C’est ce document qui a été envoyé à plus de mille cardinaux, et qui, depuis qu’il est pape, a été remis – comme s’il s’agissait d’un programme ou d’une déclaration politique – à une trentaine de présidents d’Amérique latine, d’Amérique du Nord, d’Asie, d’Afrique et d’Europe. C’est avec ce document que le cardinal Bergoglio – aujourd’hui pape François – a entamé une croisade. Le document a d’abord servi de manifeste d’une nouvelle phase de réforme conservatrice, puis comme postulat officiel de Rome, transformé en un outil institutionnel d’action militante pour plus de 300’000 prêtres (ceux-ci étant les équivalents de cadres politiques) et pour endoctriner des centaines de milliers de frères (activistes), propagandistes et organisateurs d’une croisade mondiale de rénovation de la foi.

Voilà la bataille mondiale que François a commencée au Brésil, pays clé dans la domination mondiale de la foi catholique.

La renonciation du pape Benoît XVI (l’Allemand Ratzinger) a été le premier acte de cette croisade, mais dans un sens négatif, celui de l’inaction.
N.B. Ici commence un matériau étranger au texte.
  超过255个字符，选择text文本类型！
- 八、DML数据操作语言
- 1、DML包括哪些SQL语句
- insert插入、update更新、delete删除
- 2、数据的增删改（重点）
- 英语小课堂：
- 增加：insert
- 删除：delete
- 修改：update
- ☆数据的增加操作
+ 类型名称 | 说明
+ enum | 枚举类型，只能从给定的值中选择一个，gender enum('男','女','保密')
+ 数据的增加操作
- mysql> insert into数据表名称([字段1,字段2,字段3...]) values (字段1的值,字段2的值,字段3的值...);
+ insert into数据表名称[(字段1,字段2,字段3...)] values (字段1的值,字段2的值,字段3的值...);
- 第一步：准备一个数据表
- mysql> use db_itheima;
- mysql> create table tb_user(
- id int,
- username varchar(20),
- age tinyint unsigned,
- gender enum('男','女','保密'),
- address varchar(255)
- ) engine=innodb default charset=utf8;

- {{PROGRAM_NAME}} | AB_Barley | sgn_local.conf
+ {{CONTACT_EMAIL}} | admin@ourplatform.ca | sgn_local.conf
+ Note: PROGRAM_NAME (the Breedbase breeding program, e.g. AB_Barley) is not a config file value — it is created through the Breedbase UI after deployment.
Cette abdication papale contenait tous les signes de la crise. Elle était destinée à éviter une désintégration interne qui était en marche depuis un certain temps. Le deuxième acte est celui qui a commencé avec le pape François. Contrairement à son prédécesseur ce dernier doit être évalué sur l’action qu’il a amorcée.

Quelques explications pertinentes ont été fournies par deux spécialistes argentins, le théologien Rubén Dri et le sociologue spécialiste du thème, Fortunato Mallimaci, enquêteur du CONICET (Conseil national de recherches scientifiques et techniques).

«Les gestes ne suffiront pas sans une transformation de ces structures qui ont conduit à une crise telle que Ratzinger lui-même a dû démissionner. On ne peut comprendre cet événement si on ne reconnaît pas la gravité de ce qu’a signifié pour l’Eglise catholique que sa figure d’autorité suprême, infaillible, celui qui était considéré comme successeur de Jésus-Christ, le Roi des Rois, qualifié même de commandant en chef des Forces armées du monde entier, dise: je renonce, je m’en vais» (Miradas al Sur, 28.7.2013, pp. 8-9).

Dri part d’un autre point de vue. Il signale que Bergoglio est arrivé à la papauté pour disputer «les pauvres» aux «nouveaux mouvements populaires latino-américains, fondamentalement au chavisme, à Evo Morales en Bolivie, au kirchnerisme en Argentine et à celui de l’Equateur» (Miradas al Sur, 28.7.2013, pp.8-9).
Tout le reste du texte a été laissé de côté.